Pendant l'été, chaque week-end, Laure Dautriche vous raconte l'histoire d'un chef-d'œuvre qui a été créé pendant un été. Ce dimanche, "Quintette avec clarinette" de Brahms.
Les chefs-d'œuvre de l'été, aujourd'hui, une œuvre de Brahms, le célèbre Quintette avec clarinette, composé pendant l'été 1891.
En cette année 1891, Brahms se sent épuisé. Il a écrit quatre immenses symphonies, Il veut arrêter d'écrire, de composer. A 64 ans, il se sent vieux. Il pense qu'il n'a plus rien à dire. Il s'est, d'une certaine façon, retiré du monde. Et puis le pessimisme de la fin du siècle le ronge.

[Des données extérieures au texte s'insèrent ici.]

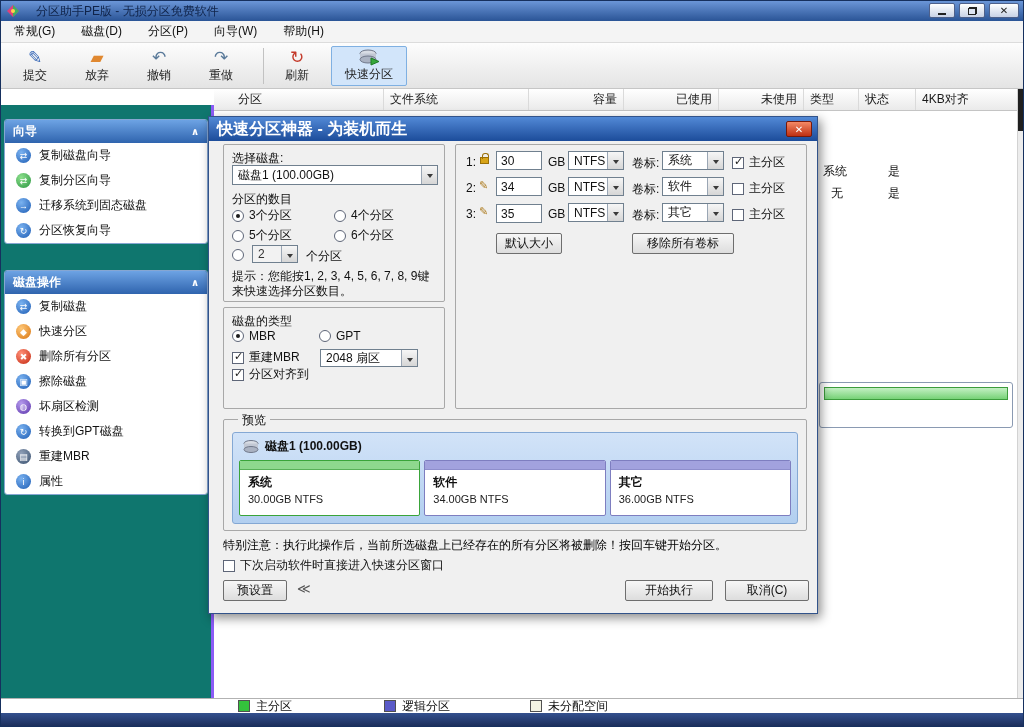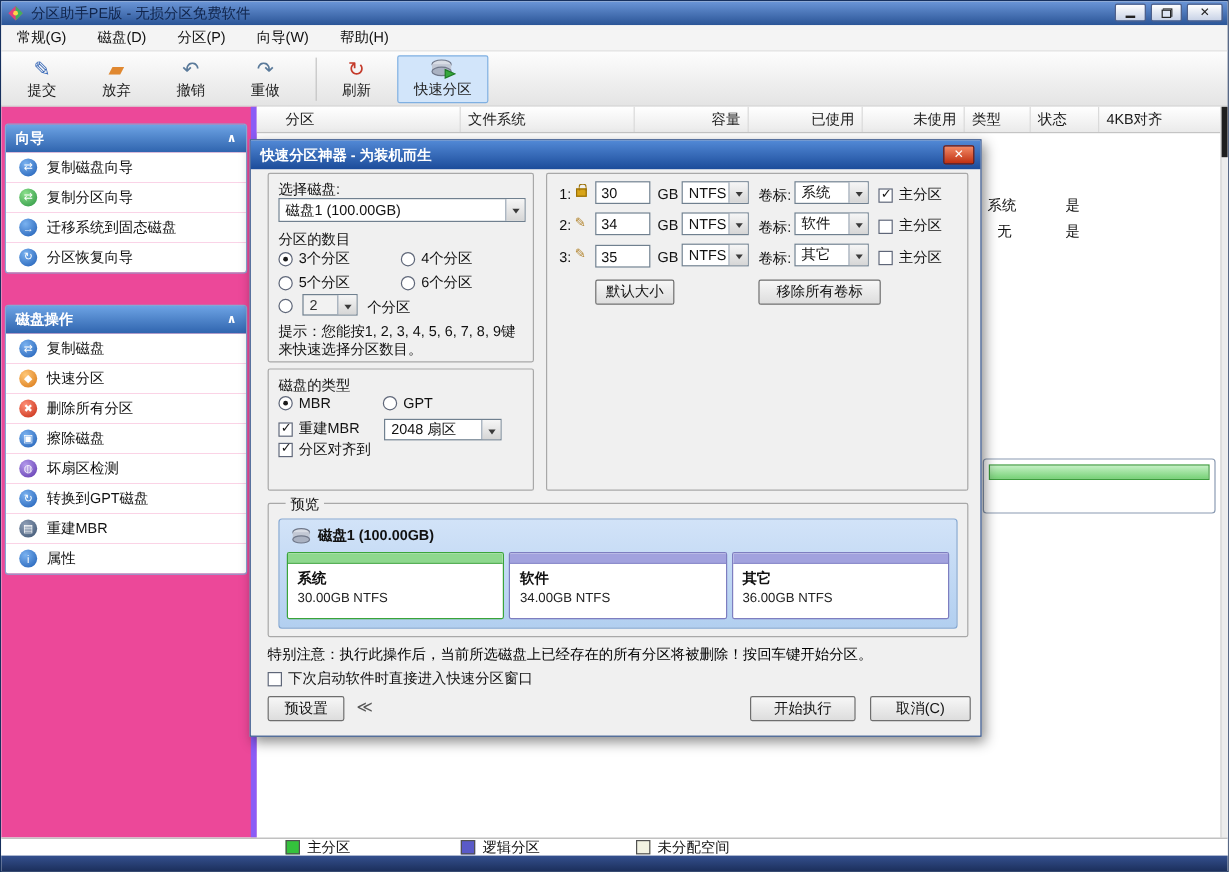"分区助手PE版 - 无损分区免费软件" .titlebar { gap: 6px -> 16px }
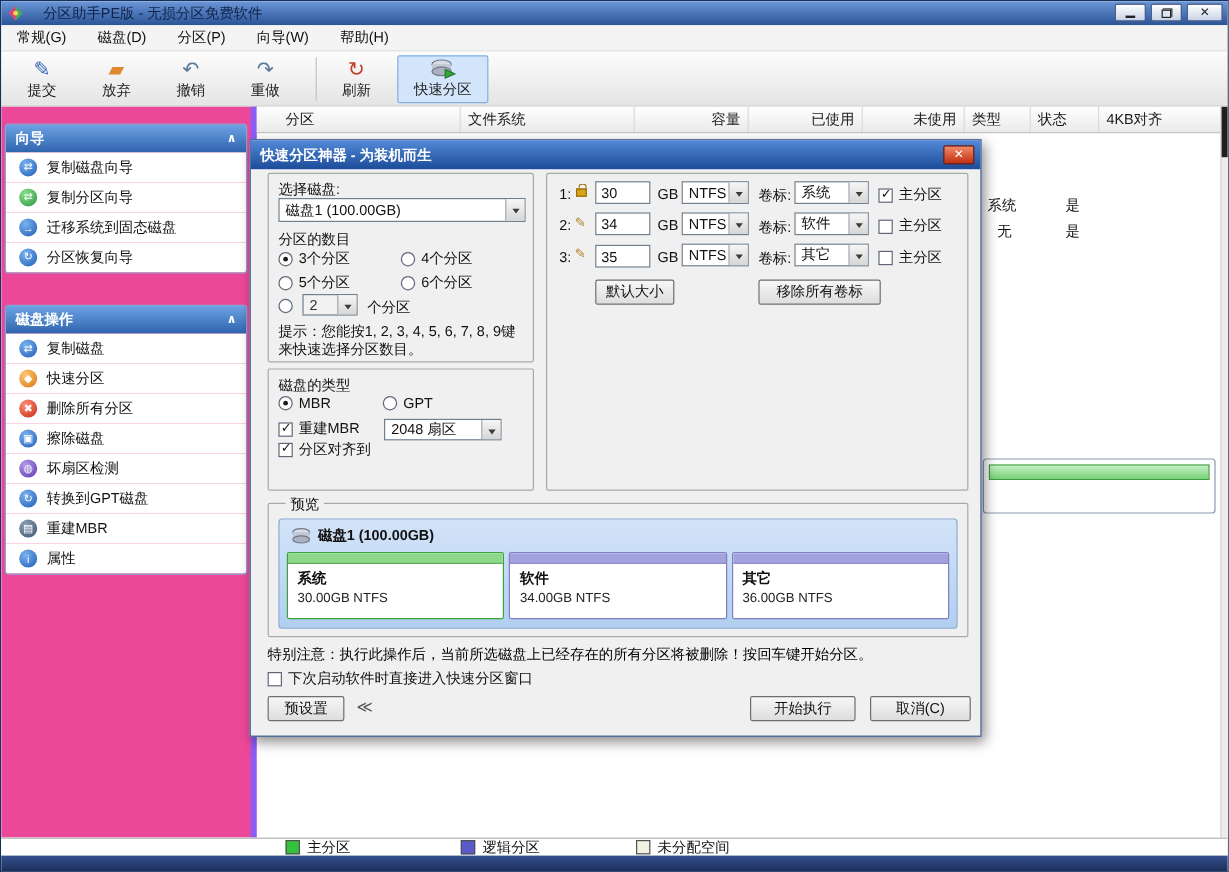"向导" .sidebar { background: #ec4899 -> #0f766e; border-right: 5px solid #8b5cf6 -> 3px solid #8b5cf6; top: 0 -> 16px }
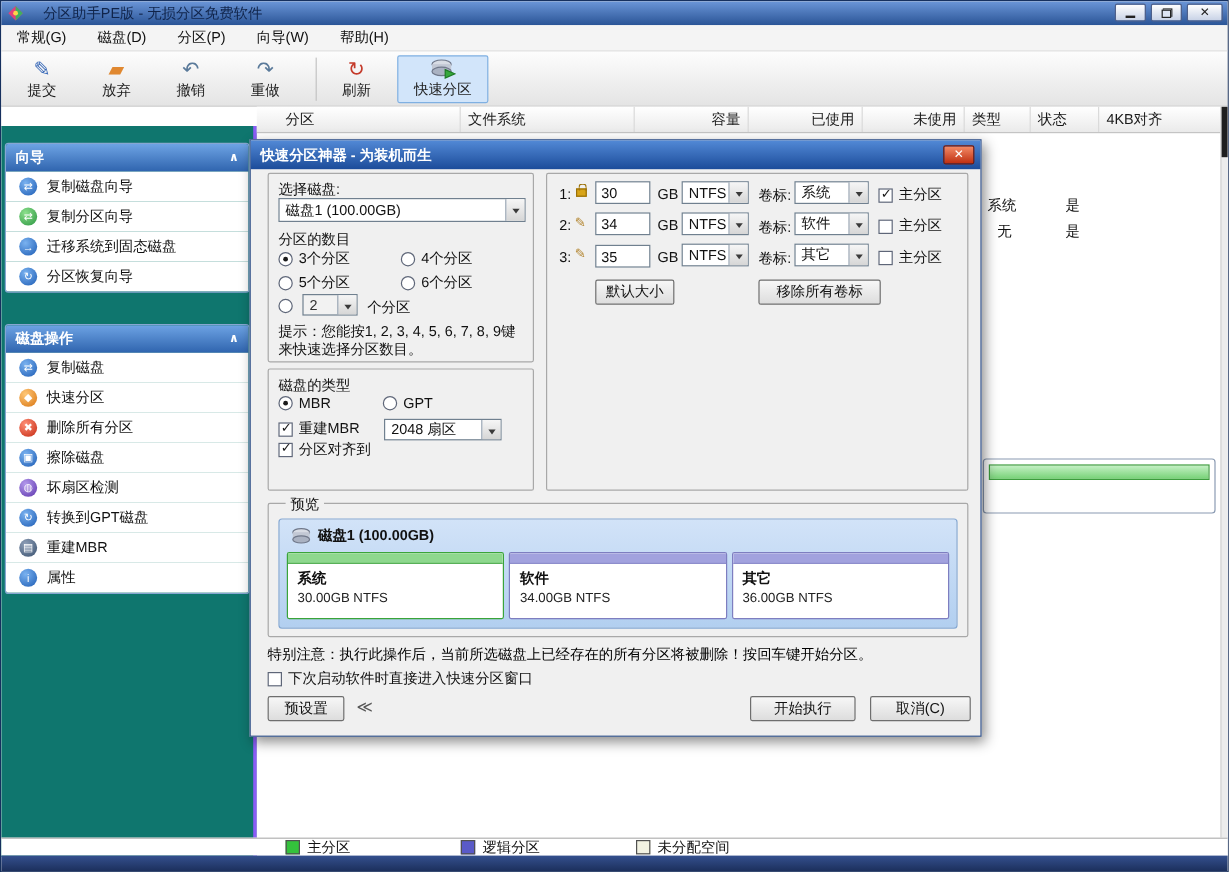"快速分区神器 - 为装机而生" .dlg-title { font-size: 12px -> 16px }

Jusqu'à cette rencontre : pendant un concert, Brahms entend un clarinettiste qui le bouleverse. Il est ébloui par son jeu et par l'instrument, le timbre chaud et humain de la clarinette, les émotions que le son de cet instrument crée chez le public. Le musicien d'exception s'appelle Richard Mühlfeld, il est devenu un virtuose de la clarinette tout seul, à force de travail. Ce concert auquel assiste Brahms ranime chez lui la flamme de l'inspiration. Brahms décide alors de rompre son vœu de silence, et il écrit cette pièce pour cordes et clarinette, de manière fulgurante.
En cet été 1891, Brahms passe ses vacances dans la station thermale la plus ancienne et la plus célèbre d'Autriche.
C'est une succursale de Vienne. Il y retrouve toute la Cour. Mais avec les années, Brahms est devenu de plus en plus asocial. On le décrit rude et grossier. La musique, elle, ne montre rien de tout cela. Ce Quintette avec clarinette est parmi les plus belles pages écrite par Brahms. Il n'y a pas de recherche d'éclats ou d'effets. C'est l'œuvre d'une douce et paisible vieillesse.
Brahms s'efface et la voix de la clarinette s'enroule mélancoliquement comme une berceuse contemplative. 100 ans après que Mozart a écrit son quintette avec clarinette, Brahms se risque donc à l'exercice à son tour.
Et comment réagissent le public et les critiques quand l'œuvre a été jouée pour la première fois ?
Ils sont enthousiastes. Il faut même refuser du monde. Brahms mourra quatre ans plus tard, au mois de mars 1897. Il prend alors le temps d'écrire une lettre à sa belle-mère pour lui dire de ne pas s'inquiéter pour son état de santé. Mais le cancer l'avait atteint. Les drapeaux furent mis en berne sur tous les bateaux du port de Hambourg, la ville où il est né. Une foule immense assista à ses obsèques à Vienne.